Agenda and draft minutes

Agenda and draft minutes

To improve accessibility individual documents published after 1 May 2020 are available as HTML pages where their original format supports this

Speaking at a Council or Committee meeting

Venue: Plowman Room - Oxford Town Hall. View directions

Contact: Tom Hudson, Scrutiny Officer 

No. Item



Substitutes are not allowed.


Councillor Wolf tendered apologies


Declarations of interest




Housing Panel Work Plan pdf icon PDF 196 KB

For the Panel to note and agree its work plan, which can be adjusted to reflect the wishes of the Panel.



The Scrutiny Officer informed the Panel that there had been no changes to the workplan.


It was agreed that the Scrutiny Officer would agree a scope on the topic of Hidden Homelessness, to be heard in March.  


It was agreed that the Scrutiny Officer would schedule a pre-meeting briefing for Panel members on Housing Management and Council Housing Repairs and Investment immediately prior to the March meeting.


Notes of previous meeting pdf icon PDF 201 KB

For the Panel to approve the record of the meetings held on 27 June 2019 and 03 October.

Additional documents:


The Panel agreed the notes of the meetings of 27 June and 3 October.


Community Land Trusts pdf icon PDF 246 KB

To consider the report to 13 November Cabinet on Community Land Trusts and the means by which they might help the Council deliver its Local Plan. . Report to follow and will be published as a supplement.



Councillor Mike Rowley, Dave Scholes (Housing and Strategy Needs Manager) and Charlie Fisher (Transition by Design) will be available to present the report and answer any questions.

Additional documents:


The Cabinet Member for Affordable Housing, Councillor Mike Rowley, introduced the report.
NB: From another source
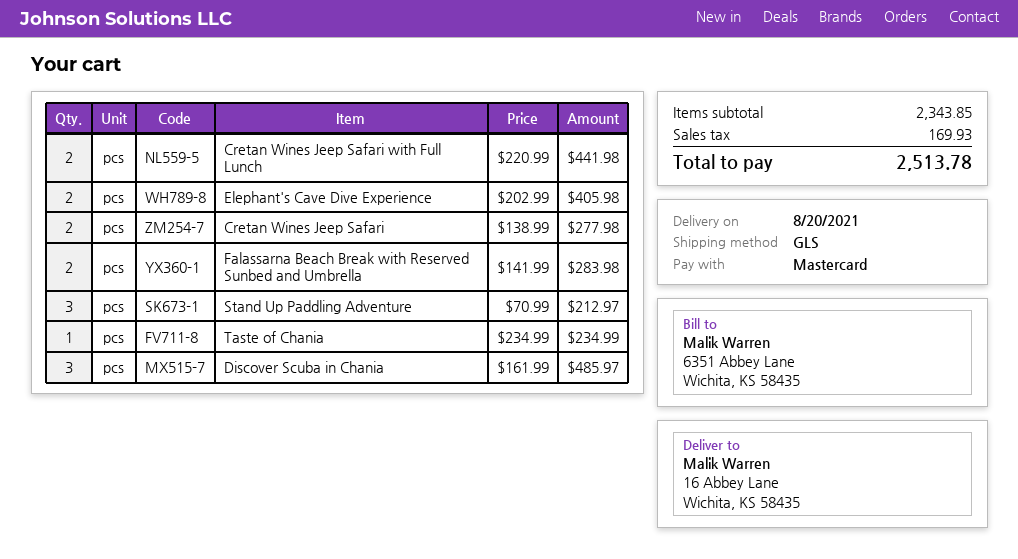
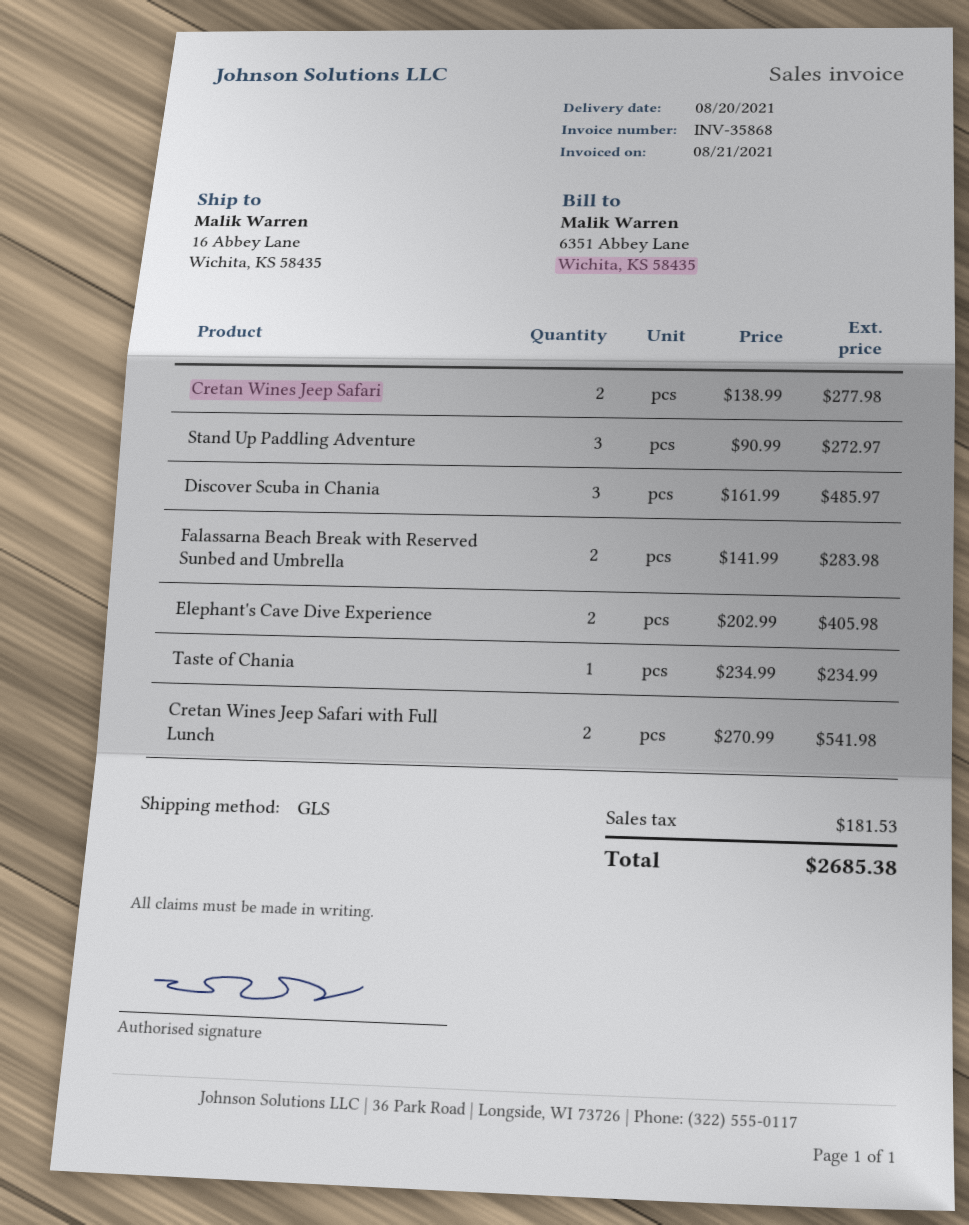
Cretan Wines Jeep Safari with Full Lunch: 2 x 220.99 = 441.98 -> 2 x 270.99 = 541.98
Stand Up Paddling Adventure: 3 x 70.99 = 212.97 -> 3 x 90.99 = 272.97
tax: 169.93 -> 181.53
total: 2513.78 -> 2685.38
It was explained to the Panel that the report sought to do two things: to provide an update on the progress made against the actions recommended in a previously commissioned report on how Community Led Housing could be delivered in Oxford, and to consider a land disposal by way of a long lease of a plot containing seven garages and a forecourt at Champion Way in Littlemore.


Regarding the actions recommended to support the delivery of Community Led Housing it was noted that the majority of major actions had already been taken forward. The one area which had not progressed was the suggestion that s.106 agreements be used to require provision of community led housing sites on larger developments. The rationale behind the decision not to progress this was due to the negative implications on scheme viability and therefore the overall number of social housing projects developed.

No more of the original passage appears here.